The Australian Centre for International Agricultural Research (ACIAR) is an Australian Government statutory agency in the Department of Foreign Affairs and Trade portfolio, reporting to the Minister of Foreign Affairs. ACIAR was established under the ,(the ACIAR Act), as amended, to assist and encourage Australian agricultural scientists to use their skills to identify and find solutions to agricultural problems of developing countries.

ACIAR forms part of the Australian Government's overseas aid program.

The ACIAR mandate is to amplify the impact of Australia’s outstanding capabilities in agricultural science by brokering and funding agricultural research for development partnerships in developing countries. The agency works with public and private research institutions to improve the productivity and sustainability of agricultural systems and the resilience of food systems in partner countries in the Indo-Pacific region.

ACIAR supports Australia’s national interests by contributing to sustainable economic growth, poverty reduction and enhanced regional stability, with a particular focus on economic diplomacy and women’s economic empowerment.
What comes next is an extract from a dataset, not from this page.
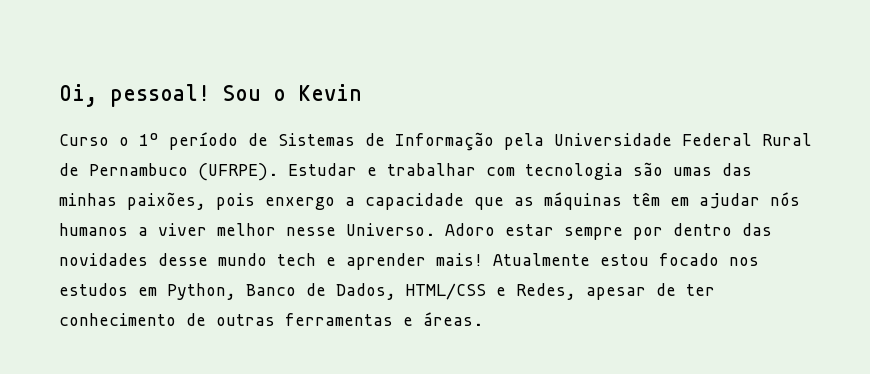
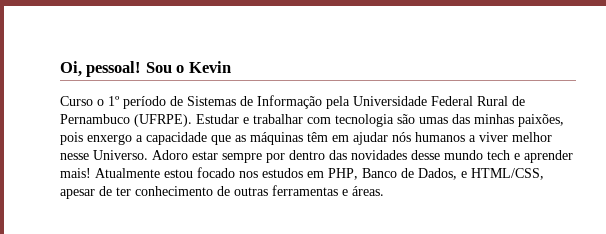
[167,283,236,300] Python, -> [328,168,358,180] PHP,
[406,283,576,300] HTML/CSS e Redes, -> [461,168,544,180] e HTML/CSS,

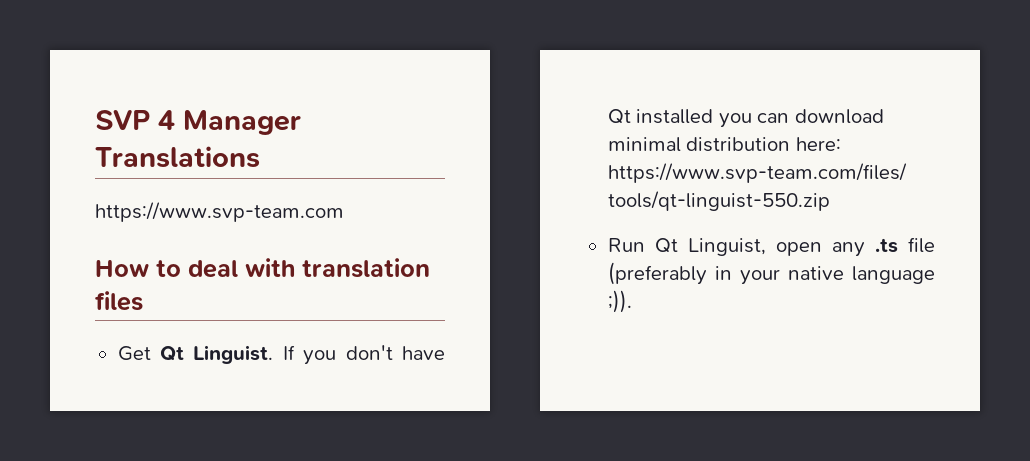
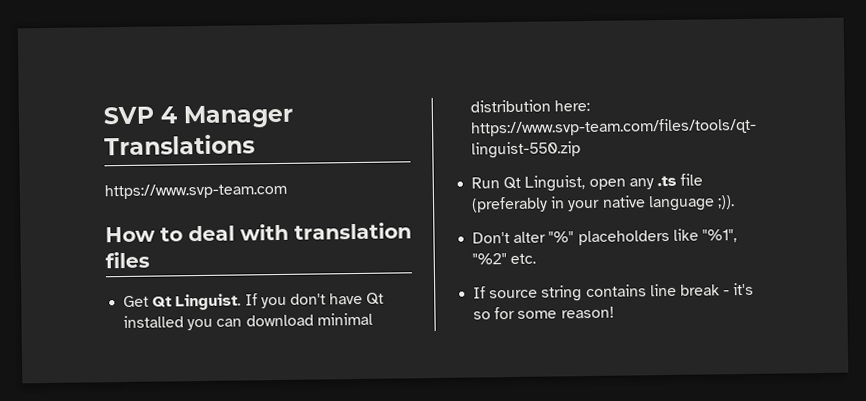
(632, 301) none -> [472,228,737,246] [472,253,537,265] [473,282,755,302] [473,306,615,320] // Don't alter "%" placeholders like "%1", "%2" etc. // If source string contains line break - it's so for some reason!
ACIAR work aligns closely with Australia’s development assistance program, supporting research collaboration while emphasising human capacity building and private sector-led development, targeted at improved livelihoods in agriculture, forestry and fisheries.

The ACIAR research portfolio encompasses:

 key agriculture sectors—crops, fisheries, forestry, horticulture and livestock 
 science and disciplines supporting these sectors—agronomy, plant genetics, livestock production, agribusiness, social sciences, soil and land management, water, and climate
 assessment of achievements to guide future investment—impact evaluation.

ACIAR aims to contribute to poverty reduction and improved regional security, with a particular focus on Papua New Guinea and Pacific island countries, and in partner countries in East Asia, South and West Asia and Eastern and Southern Africa.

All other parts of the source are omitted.